Michael Freundt - 26. Februar 2021 Kulturrat_Logo_72dpi-01

Corona vs. Kultur

Arbeitsfähigkeit der Tanzszene erhalten


Dachverband Tanz

Die Verzweiflung der Tanzschaffenden wächst, inzwischen melden zahlreiche Tanzschulen Insolvenz an – immer dramatischer werden die Nachrichten aus der Tanzszene, welche die Geschäftsstelle des Dachverband Tanz erreichen. Einzelne stellen ihre Existenz zur Disposition. Orte, die seit Jahrzehnten Gemeinschaft stiften, werden geräumt. Auch wenn die Hilfsprogramme viele erreichen, Frust und Drohungen der Nicht-Geförderten werden drastischer, mit Grund.

 

Hinzu kommt, dass Tanzen in den letzten Monaten als ebenso gefährlich wie Singen und Musizieren eingeschätzt wurde, ohne allerdings auf vergleichbare Expertisen wie in der Musikermedizin verweisen zu können.
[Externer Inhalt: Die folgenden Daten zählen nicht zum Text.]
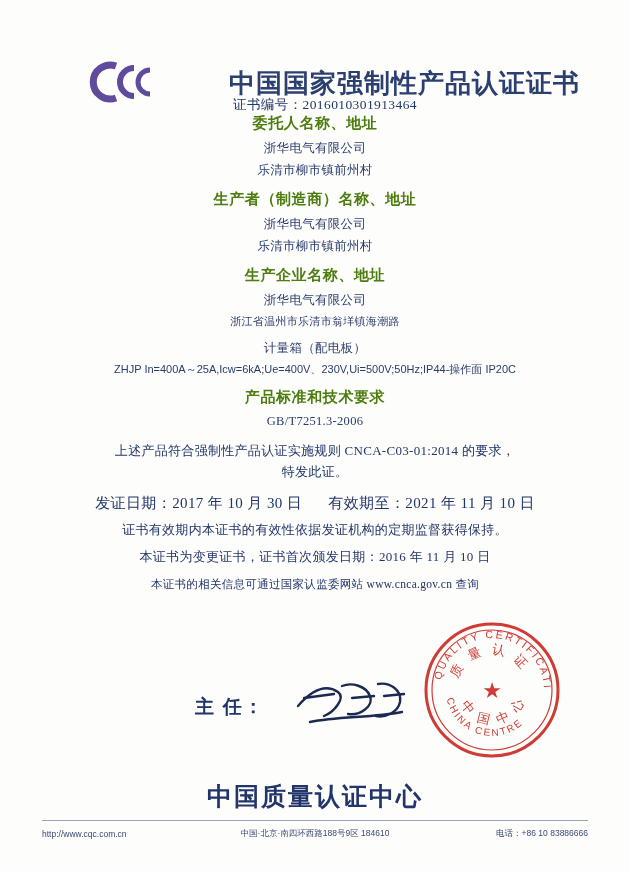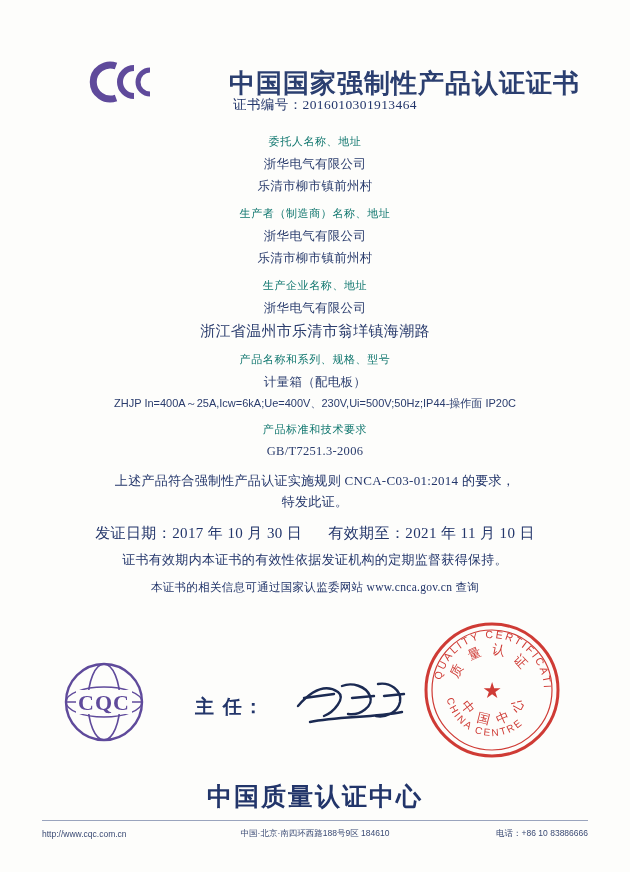--- a/index.html
+++ b/index.html
@@ -57,42 +57,42 @@
   .body-block {
     position: absolute;
     left: 0;
     top: 96px;
     width: 630px;
     text-align: center;
   }
   .cert-no {
     font-size: 13.5px;
     color: #23366b;
-    margin-bottom: 20px;
+    margin-bottom: 0;
     letter-spacing: 0.4px;
     padding-left: 20px;
   }
   .sec {
     margin-bottom: 4px;
   }
   .sec-title {
-    font-size: 11px;
-    font-weight: normal;
-    color: #0f766e;
+    font-size: 15px;
+    font-weight: bold;
+    color: #4d7c0f;
     margin-bottom: 7px;
     letter-spacing: 0.6px;
   }
   .sec-line {
     font-size: 12.5px;
     color: #2a3c6d;
     margin-bottom: 5px;
     letter-spacing: 0.3px;
   }
   .sec-line.small {
-    font-size: 15px;
+    font-size: 11px;
     font-family: Liberation Serif, serif;
   }
   .sec-line.mono {
     font-family: "Liberation Sans", sans-serif;
     font-size: 11px;
     letter-spacing: 0;
   }
   .spacer-6 { height: 6px; }
 
   .statement {
@@ -258,41 +258,41 @@
     <div class="spacer-6"></div>
 
     <div class="sec">
       <div class="sec-title">生产企业名称、地址</div>
       <div class="sec-line">浙华电气有限公司</div>
       <div class="sec-line small">浙江省温州市乐清市翁垟镇海潮路</div>
     </div>
     <div class="spacer-6"></div>
 
     <div class="sec">
-      <div class="sec-title">产品名称和系列、规格、型号</div>
       <div class="sec-line">计量箱（配电板）</div>
       <div class="sec-line mono">ZHJP In=400A～25A,Icw=6kA;Ue=400V、230V,Ui=500V;50Hz;IP44-操作面 IP20C</div>
     </div>
     <div class="spacer-6"></div>
 
     <div class="sec">
       <div class="sec-title">产品标准和技术要求</div>
       <div class="sec-line">GB/T7251.3-2006</div>
     </div>
 
     <div class="statement">
       <span>上述产品符合强制性产品认证实施规则 CNCA-C03-01:2014 的要求，</span>
       <span class="l2">特发此证。</span>
     </div>
 
     <div class="dates">
       <span>发证日期：</span><span>2017 年 10 月 30 日</span><span class="gap"></span><span>有效期至：</span><span>2021 年 11 月 10 日</span>
     </div>
 
     <div class="note">证书有效期内本证书的有效性依据发证机构的定期监督获得保持。</div>
+    <div class="note">本证书为变更证书，证书首次颁发日期：2016 年 11 月 10 日</div>
     <div class="note small">本证书的相关信息可通过国家认监委网站 www.cnca.gov.cn 查询</div>
   </div>
 
   <div class="seal">
     <svg width="140" height="140" viewBox="0 0 140 140">
       <defs>
         <path id="arcTop" d="M 18,70 A 52,52 0 0 1 122,70"></path>
         <path id="arcBottom" d="M 24,70 A 46,46 0 0 0 116,70"></path>
         <path id="arcInnerTop" d="M 34,70 A 36,36 0 0 1 106,70"></path>
         <path id="arcInnerBottom" d="M 36,70 A 34,34 0 0 0 104,70"></path>
@@ -308,30 +308,20 @@
       <text font-family="Liberation Serif, serif" font-size="13" fill="#cf3b35" letter-spacing="3">
         <textPath href="#arcInnerTop" startOffset="10%">质 量 认 证</textPath>
       </text>
       <text font-family="Liberation Serif, serif" font-size="13" fill="#cf3b35" letter-spacing="3">
         <textPath href="#arcInnerBottom" startOffset="14%">中 国      中 心</textPath>
       </text>
       <text x="70" y="78" text-anchor="middle" font-size="22" fill="#cf3b35">★</text>
     </svg>
   </div>
 
-  <div class="cqc-logo">
-    <svg width="84" height="84" viewBox="0 0 84 84">
-      <circle cx="42" cy="42" r="38" fill="none" stroke="#5f4a9b" stroke-width="2.4"></circle>
-      <ellipse cx="42" cy="42" rx="16" ry="38" fill="none" stroke="#5f4a9b" stroke-width="1.6"></ellipse>
-      <line x1="4" y1="42" x2="80" y2="42" stroke="#5f4a9b" stroke-width="1.6"></line>
-      <ellipse cx="42" cy="42" rx="38" ry="15" fill="none" stroke="#5f4a9b" stroke-width="1.4"></ellipse>
-      <rect x="14" y="30" width="56" height="24" fill="#fdfdfb"></rect>
-      <text x="42" y="50" text-anchor="middle" font-family="Liberation Serif, serif" font-size="22" font-weight="bold" fill="#5f4a9b" letter-spacing="1">CQC</text>
-    </svg>
-  </div>
 
   <div class="sign-row">
     <div class="sign-label">主 任：</div>
     <div class="sign-mark">
       <svg width="130" height="58" viewBox="0 0 130 58">
         <g fill="none" stroke="#1b2a52" stroke-width="2.4" stroke-linecap="round">
           <path d="M8,34 C22,18 36,12 48,20 C56,26 44,40 34,44"></path>
           <path d="M14,26 L44,22"></path>
           <path d="M52,14 C62,10 76,14 80,24 C84,34 70,44 58,42"></path>
           <path d="M62,26 L84,24"></path>

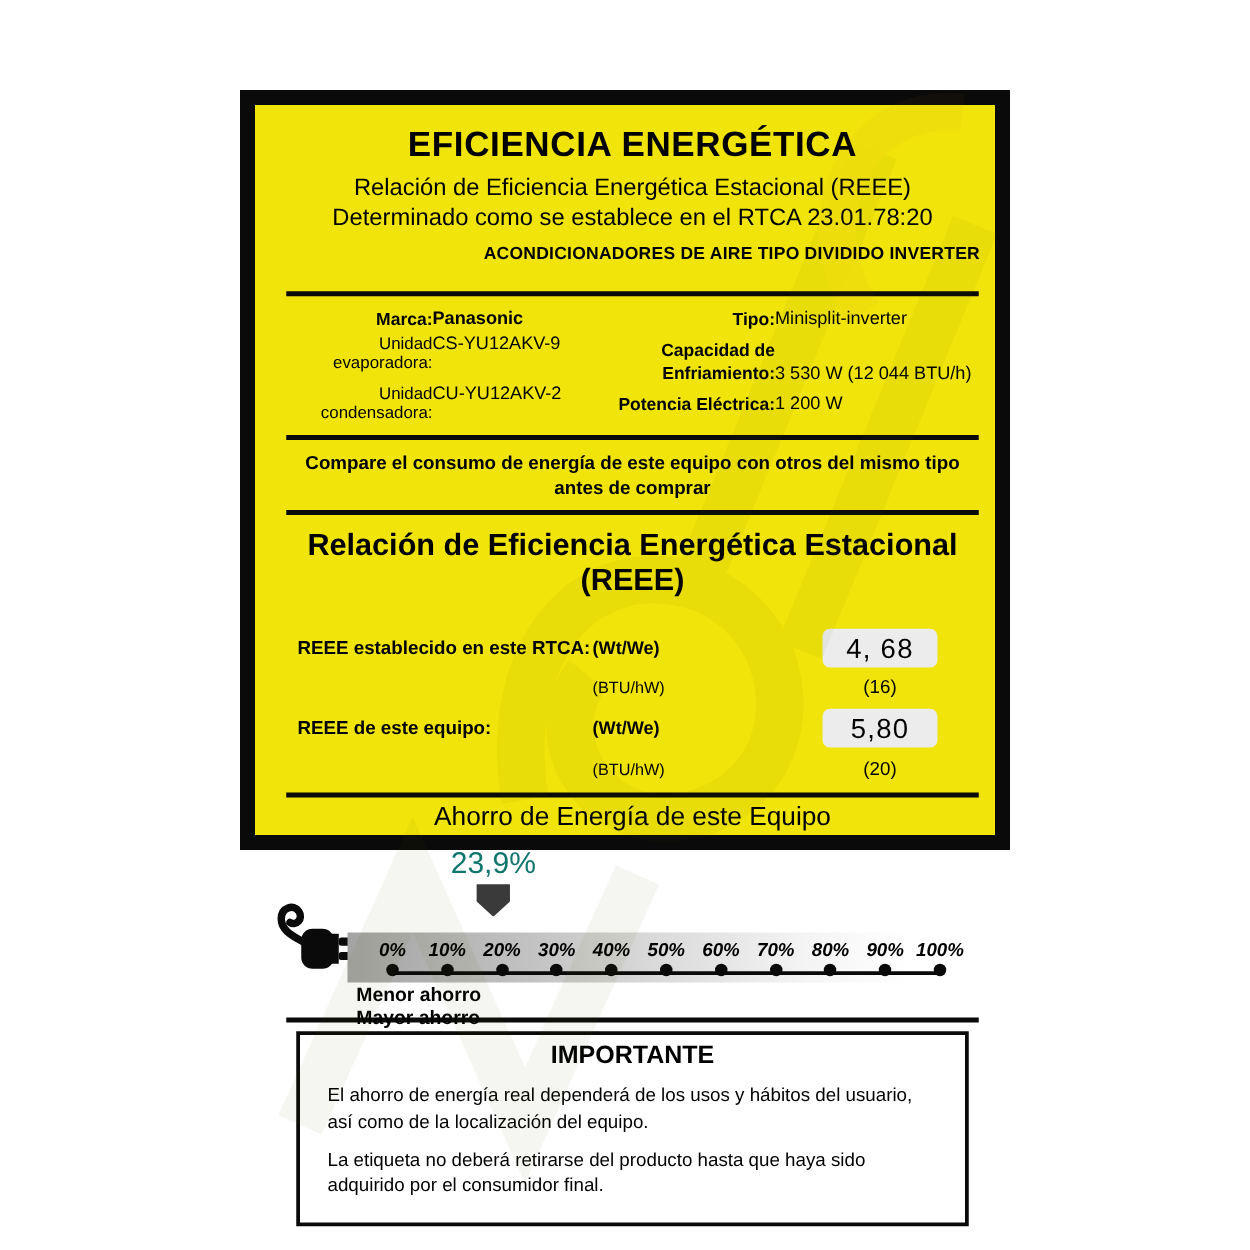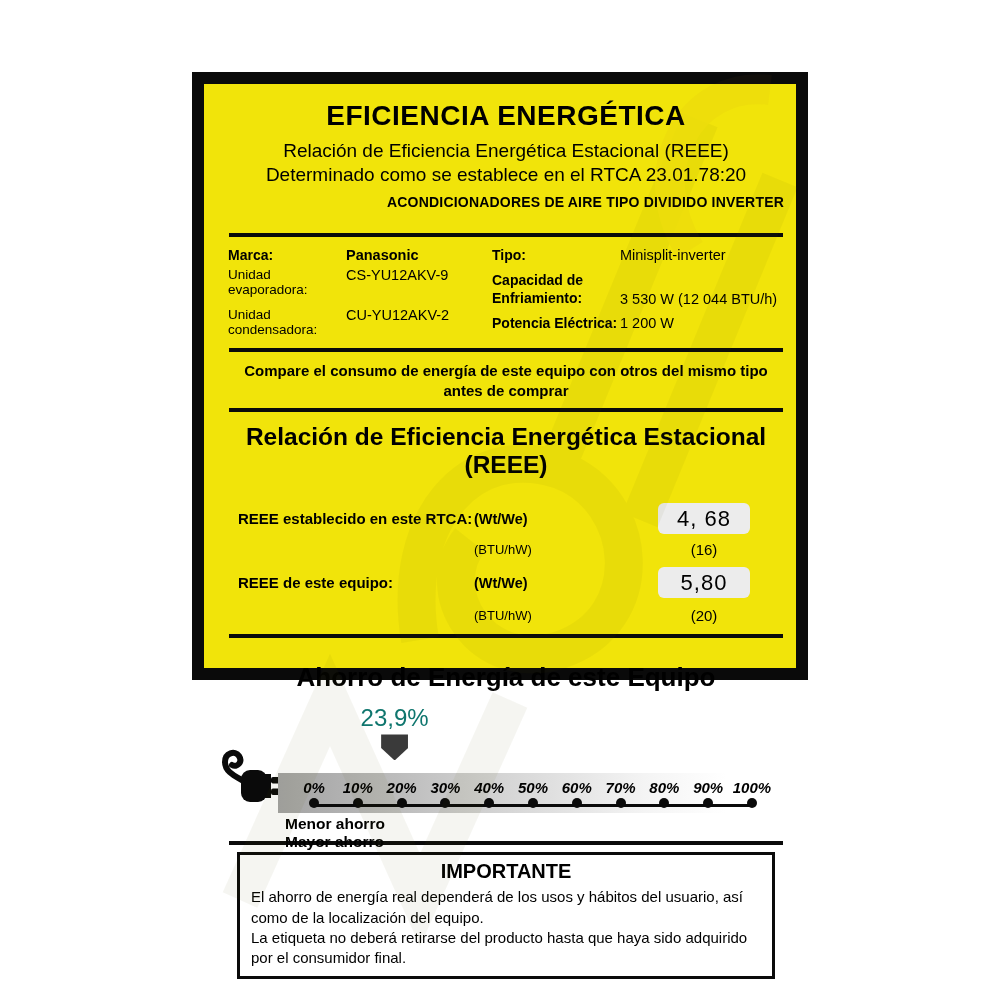--- a/index.html
+++ b/index.html
@@ -18,21 +18,21 @@
   .rule{height:4px;background:#0a0a0a;margin:0 1px;}
   
   .title{font-size:28px;font-weight:bold;text-align:center;letter-spacing:.5px;margin:2px 0 0;}
   .subtitle{font-size:19px;text-align:center;line-height:1.26;margin-top:7px;}
   .type-heading{font-size:14px;font-weight:bold;text-align:right;margin-top:7px;letter-spacing:.2px;}
   .rule-1{margin-top:23px;}
   
   .info{display:flex;margin-top:10px;height:101px;}
   .info-col-left{width:255px;}
   .info-col-right{flex:1;padding-left:9px;}
-  .info-row{display:flex;align-items:flex-start;}
+  .info-row{display:flex;align-items:flex-start;text-align:right;}
   .info-label{font-size:13.5px;}
   .info-label.b{font-weight:bold;font-size:14px;}
   .l-lab{width:118px;flex:none;}
   .r-lab{width:128px;flex:none;font-weight:bold;font-size:14px;line-height:1.25;}
   .info-val{font-size:14.5px;}
   .mt4{margin-top:4px;} .mt8{margin-top:8px;} .mt10{margin-top:10px;}
   
   .compare{font-size:15px;font-weight:bold;text-align:center;line-height:1.32;margin:9px 0 8px;}
   
   .reee-heading{font-size:24.5px;font-weight:bold;text-align:center;margin:11px 0 0;}
@@ -42,21 +42,21 @@
   .reee-unit{font-size:14.5px;font-weight:bold;text-align:left;}
   .reee-unit.small{font-size:13px;font-weight:normal;}
   .value-box{
     background:#ECECEC;border-radius:6px;width:92px;height:31px;margin:0 auto;
     display:flex;align-items:center;justify-content:center;font-size:22px;letter-spacing:1px;
   }
   .reee-paren{font-size:15px;text-align:center;}
   .row-gap{height:9px;} .row-gap-s{height:7px;}
   .rule-4{margin-top:10px;}
   
-  .savings-heading{font-size:26px;font-weight:bold;text-align:center;margin-top:24px;}
+  .savings-heading{font-size:21px;font-weight:normal;text-align:center;margin-top:4px;}
   .savings{position:relative;height:141px;margin-top:7px;}
   .pointer{position:absolute;left:50px;top:0;width:488px;height:70px;}
   .pointer-inner{position:absolute;left:23.9%;transform:translateX(-50%);text-align:center;top:4px;}
   .pointer-value{font-size:24px;color:#0f766e;white-space:nowrap;}
   .pointer-arrow{
     width:27px;height:26px;margin:2px auto 0;background:#3a3a3a;
     clip-path:polygon(0 0,100% 0,100% 52%,50% 100%,0 52%);
   }
   .scale-bar{
     position:absolute;left:50px;top:73px;width:488px;height:40px;
@@ -68,21 +68,21 @@
   .tick-dot{width:10px;height:10px;border-radius:50%;background:#0a0a0a;margin-top:2px;}
   .tick-line{position:absolute;left:36px;right:14px;top:31px;height:3px;background:#0a0a0a;}
   .plug{position:absolute;left:-9px;top:46px;}
   .minmax{position:absolute;left:57px;right:50px;top:115px;display:flex;justify-content:space-between;flex-direction:column;}
   .minmax span{font-size:15.5px;font-weight:bold;}
   
   .important{
     border:3px solid #0a0a0a;margin:7px 9px 0;padding:3px 11px 8px;
   }
   .important-heading{font-size:20px;font-weight:bold;text-align:center;margin:2px 0 4px;}
-  .important p{font-size:15px;line-height:1.34;margin:0;}
+  .important p{font-size:15px;line-height:1.34;margin:11px;}
 </style>
 </head>
 <body>
 
 <svg class="wm" viewBox="0 0 1000 1000">
   <g fill="none" stroke="#555500" stroke-width="38">
     <path d="M240 900 L330 700 L420 900 L510 700"></path>
     <path d="M420 640 C400 520 470 440 560 470 C640 500 650 620 560 650 C480 675 430 590 470 540"></path>
     <path d="M560 460 L700 120"></path>
     <path d="M640 520 L780 180"></path>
Und wenn Tanzschaffende lange Zeit nicht trainieren, proben, aufführen können – ruht ihr Körper, verlieren sie ihr künstlerisches Instrument.

 

Zugleich ist die Hoffnung groß, dass es mit den Hilfsprogrammen aus NEUSTART KULTUR gelingt, die Arbeitsfähigkeit der Tanzszene zu erhalten.

 

Im Mai entwickelten die gemeinnützige Kulturorganisation Diehl+Ritter, das Nationale Performance Netz und der Dachverband – drei Institutionen, die bereits Tanzförderprogramme der Beauftragten der Bundesregierung für Kultur und Medien betreuen – das Konzept einer koordinierten Bundestanzförderung. Vorausgegangen war eine umfangreiche Studie der regionalen Tanznetzwerke und des Dachverbands, die die Verluste von Tanzschaffenden, Tanzensembles, Spielstätten und Tanzschulen bei einem Lockdown zwischen März und Juli mit 130 Millionen bezifferte. Diese Studie und weitere Recherchen wurden Ende April im Arbeitskreis Tanzförderung Stadt-Land-Bund vorgestellt. Der Arbeitskreis, welcher bereits 2013 etabliert wurde und mehrfach im Jahr die Fachbereiche der Kulturämter, Länderreferate und Förderinstitutionen des Bundes verbindet, analysierte den Bedarf vor Ort und gab Empfehlungen für Hilfsprogramme im Tanz. Drei aufeinander abgestimmte Förderprogramme stärken seit Juli 2020 den Tanz in der Coronakrise: „Tanzpakt Reconnect“ fördert den Erhalt von künstlerischen und Produktionsstrukturen, „Stepping Out“ bringt Choreografien von den Bühnen in den Stadt- oder digitalen Raum und „Dis-Tanzen“ fördert Reflexions- und Rechercheprojekte von Tanzschaffenden und unterstützt Sonderprojekte von Tanzschulen. Die drei Programme wurden aus NEUSTART KULTUR mit 20 Millionen Euro ausgestattet – angesichts des Bedarfs nur ein Bruchteil des Notwendigen und zugleich über Juryverfahren möglichst passgenau eingesetzt, als Hilfen in der Gegenwart, aber auch zur Neuaufstellung für die Zukunft.

 

Diese Mittel, weitere Programme in NEUSTART Kultur und das Instrument der Kurzarbeit an den Stadt- und Staatstheatern haben bis heute wichtige Strukturen im Tanzbereich – Tanzschaffende und Ensembles – erhalten. Jetzt muss das zweite NEUSTART-Programm schnellstens wirksam werden. Es braucht für die kommenden Monate eine bundesweite Strategie, wie die Theater wieder öffnen können, Tanzkunst und Tanzvermittlung wieder auf die Bühne und in die Tanzschulen kommen. Und jetzt muss der Dialog beginnen, wie Städte, Länder und der Bund gemeinsam die Kultur erhalten. Im Februar haben wir begonnen, diese Themen im Arbeitskreis Tanzförderung am Beispiel des Tanzes zu diskutieren.

 

Dieser Text ist zuerst erschienen in Politik & Kultur 3/2021.